**RECORDS SUPPLIED:**
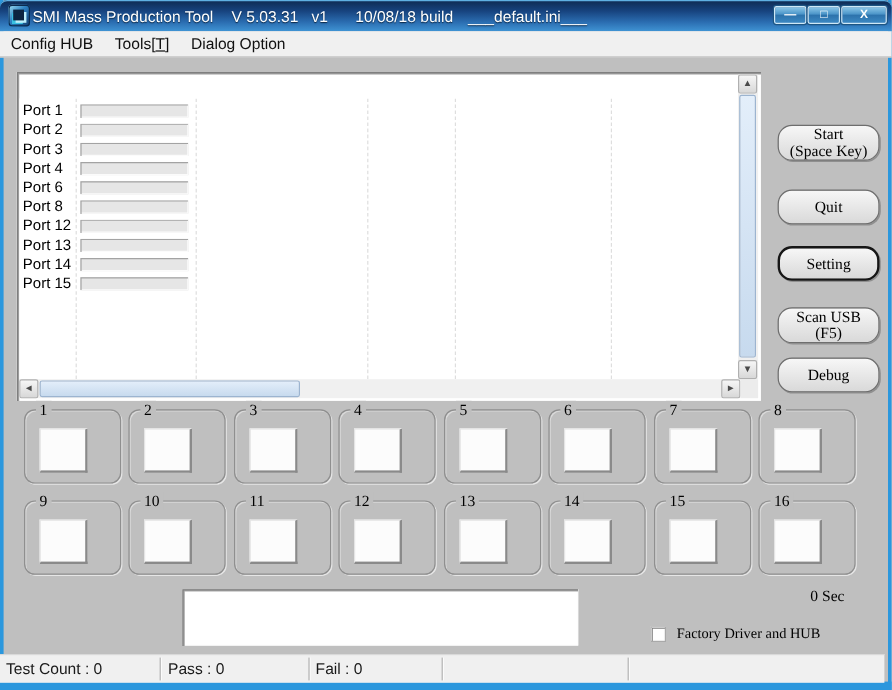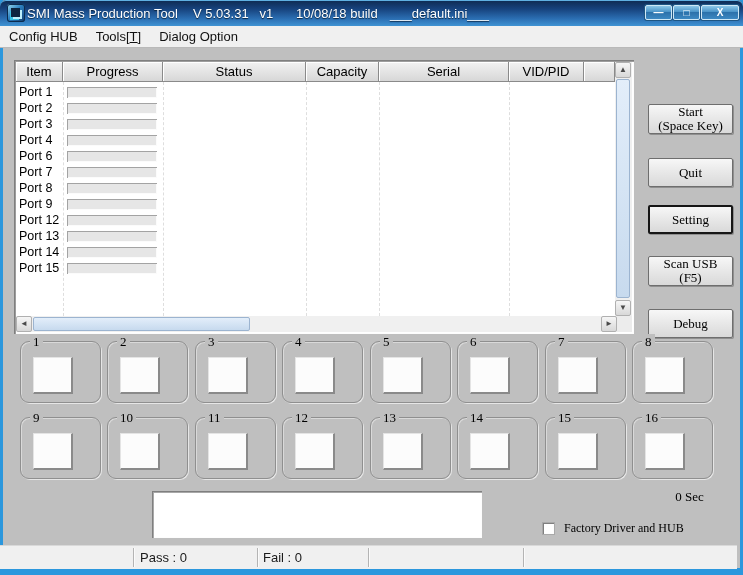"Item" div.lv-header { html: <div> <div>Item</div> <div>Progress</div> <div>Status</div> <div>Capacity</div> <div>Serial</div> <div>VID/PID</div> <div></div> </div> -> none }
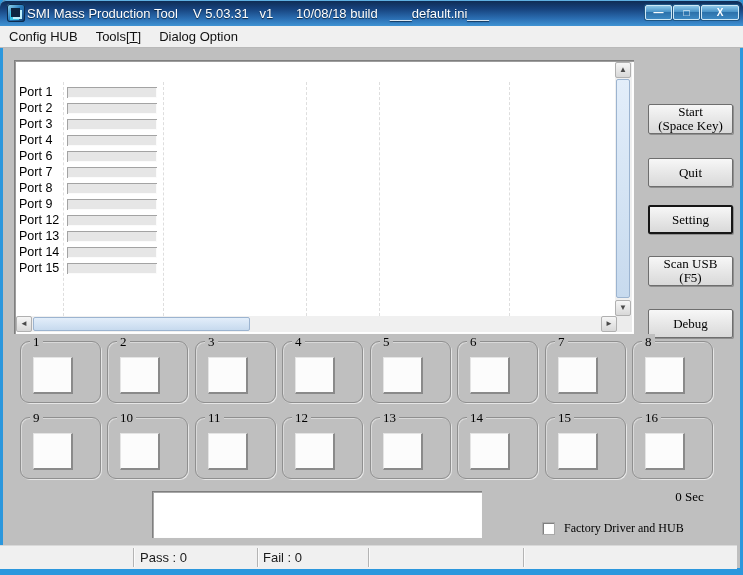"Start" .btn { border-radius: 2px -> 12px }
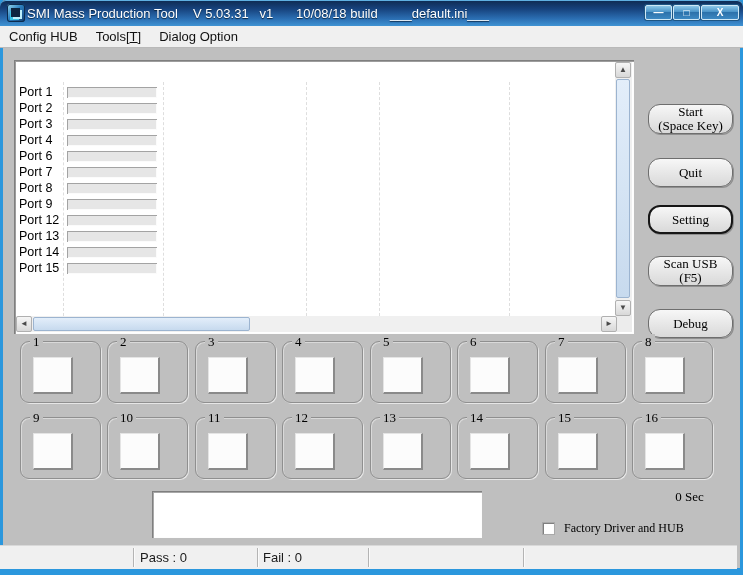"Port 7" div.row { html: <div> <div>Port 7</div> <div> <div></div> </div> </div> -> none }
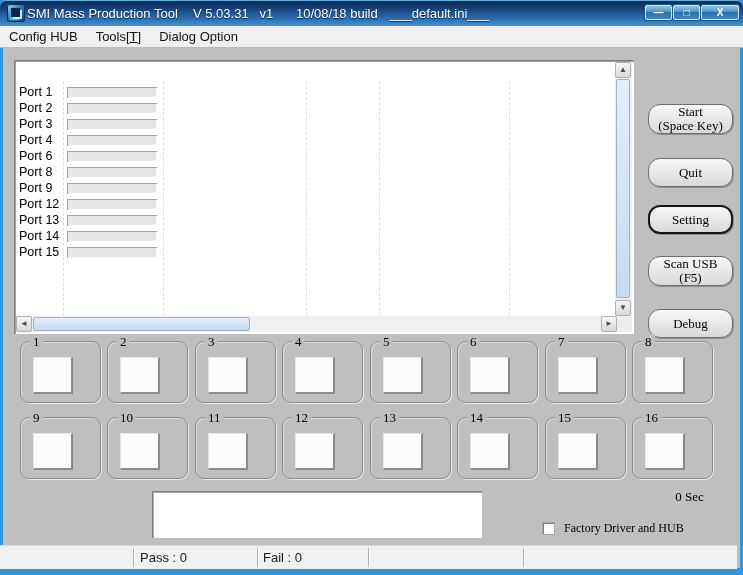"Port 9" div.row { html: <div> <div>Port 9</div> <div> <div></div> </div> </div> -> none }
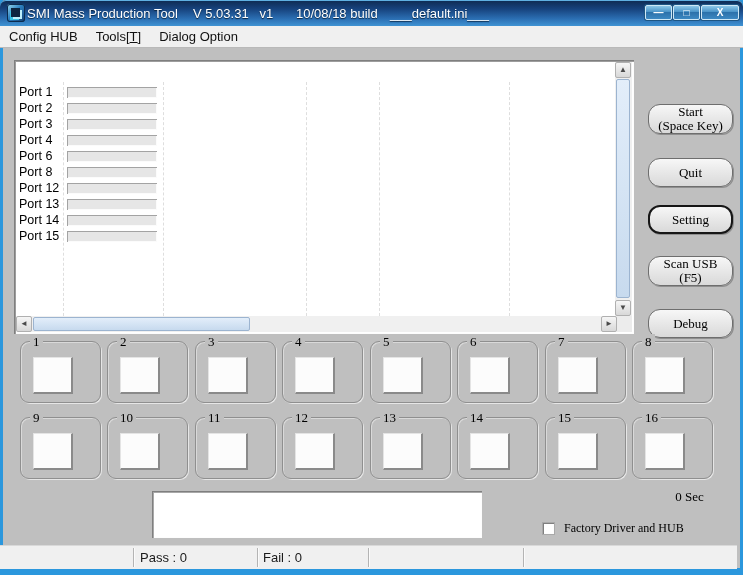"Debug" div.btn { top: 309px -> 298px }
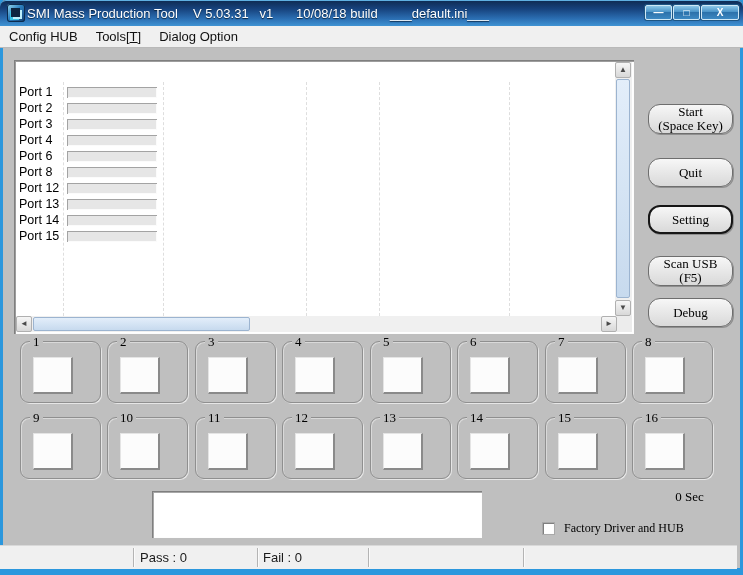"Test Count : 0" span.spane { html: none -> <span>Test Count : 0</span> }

**EXERCISE PROMPT:** Every word of the material, and none of its pictures, should be set down again.

**OUTPUT OF THE EXERCISE:**
"Item" div.lv-header { html: <div> <div>Item</div> <div>Progress</div> <div>Status</div> <div>Capacity</div> <div>Serial</div> <div>VID/PID</div> <div></div> </div> -> none }
"Start" .btn { border-radius: 2px -> 12px }
"Port 7" div.row { html: <div> <div>Port 7</div> <div> <div></div> </div> </div> -> none }
"Port 9" div.row { html: <div> <div>Port 9</div> <div> <div></div> </div> </div> -> none }
"Debug" div.btn { top: 309px -> 298px }
"Test Count : 0" span.spane { html: none -> <span>Test Count : 0</span> }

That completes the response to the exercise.